[ceph-users] Re: cephadm orchestrator does not restart daemons [was: ceph orch upgrade stuck between 16.2.7 and 16.2.13]

2023-08-16 Thread Adam King
I've seen this before where the ceph-volume process hanging causes the
whole serve loop to get stuck (we have a patch to get it to timeout
properly in reef and are backporting to quincy but nothing for pacific
unfortunately). That's why I was asking about the REFRESHED column in the
orch ps/ orch device ls output. Typically when this happens it presents as
the REFRESHED column reporting not having refreshed anything since the
ceph-volume process started hanging. Either way, if you killed those
ceph-volume processes and any new ones aren't hanging and the serve loop is
running okay I'd expect the issues to clear up. This could (and most likely
did) cause both the daemon restarts to not happen and the upgrade to not
progress.

On Wed, Aug 16, 2023 at 8:50 AM Robert Sander 
wrote:

> On 8/16/23 12:10, Eugen Block wrote:
> > I don't really have a good idea right now, but there was a thread [1]
> > about ssh sessions that are not removed, maybe that could have such an
> > impact? And if you crank up the debug level to 30, do you see anything
> > else?
>
> It was something similar. There were leftover ceph-volume processes
> running on some of the OSD nodes. After killing them the cephadm
> orchestrator is now able to resume the upgrade.
>
> As we also restarted the MGR processes (with systemctl restart
> CONTAINER) there were no leftover SSH sessions.
>
> But the still running ceph-volume processes must have used a lock that
> blocked new cephadm commands.
>
> Regards
> --
> Robert Sander
> Heinlein Consulting GmbH
> Schwedter Str. 8/9b, 10119 Berlin
>
> https://www.heinlein-support.de
>
> Tel: 030 / 405051-43
> Fax: 030 / 405051-19
>
> Amtsgericht Berlin-Charlottenburg - HRB 220009 B
> Geschäftsführer: Peer Heinlein - Sitz: Berlin
> ___
> ceph-users mailing list -- ceph-users@ceph.io
> To unsubscribe send an email to ceph-users-le...@ceph.io
>
___
ceph-users mailing list -- ceph-users@ceph.io
To unsubscribe send an email to ceph-users-le...@ceph.io


[ceph-users] Re: cephadm orchestrator does not restart daemons [was: ceph orch upgrade stuck between 16.2.7 and 16.2.13]

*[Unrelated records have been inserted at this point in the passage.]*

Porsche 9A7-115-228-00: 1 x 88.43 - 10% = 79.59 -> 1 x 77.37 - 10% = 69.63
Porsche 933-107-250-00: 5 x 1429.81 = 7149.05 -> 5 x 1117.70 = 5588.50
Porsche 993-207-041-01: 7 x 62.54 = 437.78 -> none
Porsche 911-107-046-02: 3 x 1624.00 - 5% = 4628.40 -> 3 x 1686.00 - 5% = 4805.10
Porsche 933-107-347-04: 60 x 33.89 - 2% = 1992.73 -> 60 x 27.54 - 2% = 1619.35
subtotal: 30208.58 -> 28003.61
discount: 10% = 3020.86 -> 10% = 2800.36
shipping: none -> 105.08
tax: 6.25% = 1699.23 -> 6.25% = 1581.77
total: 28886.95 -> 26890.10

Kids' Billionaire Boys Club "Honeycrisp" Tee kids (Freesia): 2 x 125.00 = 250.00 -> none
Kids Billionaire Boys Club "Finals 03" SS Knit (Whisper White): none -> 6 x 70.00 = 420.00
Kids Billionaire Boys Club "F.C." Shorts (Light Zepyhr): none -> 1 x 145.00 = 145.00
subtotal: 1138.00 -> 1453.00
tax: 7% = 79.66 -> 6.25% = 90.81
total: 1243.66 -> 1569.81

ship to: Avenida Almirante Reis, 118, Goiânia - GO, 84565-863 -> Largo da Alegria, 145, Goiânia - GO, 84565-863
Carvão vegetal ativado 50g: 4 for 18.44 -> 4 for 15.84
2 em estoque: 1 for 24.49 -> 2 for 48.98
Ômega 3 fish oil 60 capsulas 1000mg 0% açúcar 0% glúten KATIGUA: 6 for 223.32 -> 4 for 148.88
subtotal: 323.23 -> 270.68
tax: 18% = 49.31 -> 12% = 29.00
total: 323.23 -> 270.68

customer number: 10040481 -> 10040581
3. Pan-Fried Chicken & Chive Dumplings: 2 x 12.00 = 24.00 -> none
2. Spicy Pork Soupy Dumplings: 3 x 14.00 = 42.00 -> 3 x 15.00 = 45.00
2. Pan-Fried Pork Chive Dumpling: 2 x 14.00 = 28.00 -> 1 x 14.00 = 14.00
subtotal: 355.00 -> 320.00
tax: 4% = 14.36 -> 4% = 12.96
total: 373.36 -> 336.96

2023-08-16 Thread Eugen Block
Great, thanks for the update! Just yesterday I wanted to cleanup a  
couple of test clusters and remove some old container images which  
seemed to still be in use although several upgrades had been  
processed. Those were quite old ceph-volume inventory processes,  
dating back to the initial cluster bootstrap. But obviously, they  
didn't have such an impact as you describe. Anyway, good to know that  
it's not a major issue so I can upgrade our cluster as well. Although  
I'm waiting for a PR that still didn't make it into latest pacific, so  
maybe I'll wait for a bit longer.


Thanks!
Eugen

Zitat von Robert Sander :


On 8/16/23 12:10, Eugen Block wrote:

I don't really have a good idea right now, but there was a thread [1]
about ssh sessions that are not removed, maybe that could have such an
impact? And if you crank up the debug level to 30, do you see anything
else?


It was something similar. There were leftover ceph-volume processes  
running on some of the OSD nodes. After killing them the cephadm  
orchestrator is now able to resume the upgrade.


As we also restarted the MGR processes (with systemctl restart  
CONTAINER) there were no leftover SSH sessions.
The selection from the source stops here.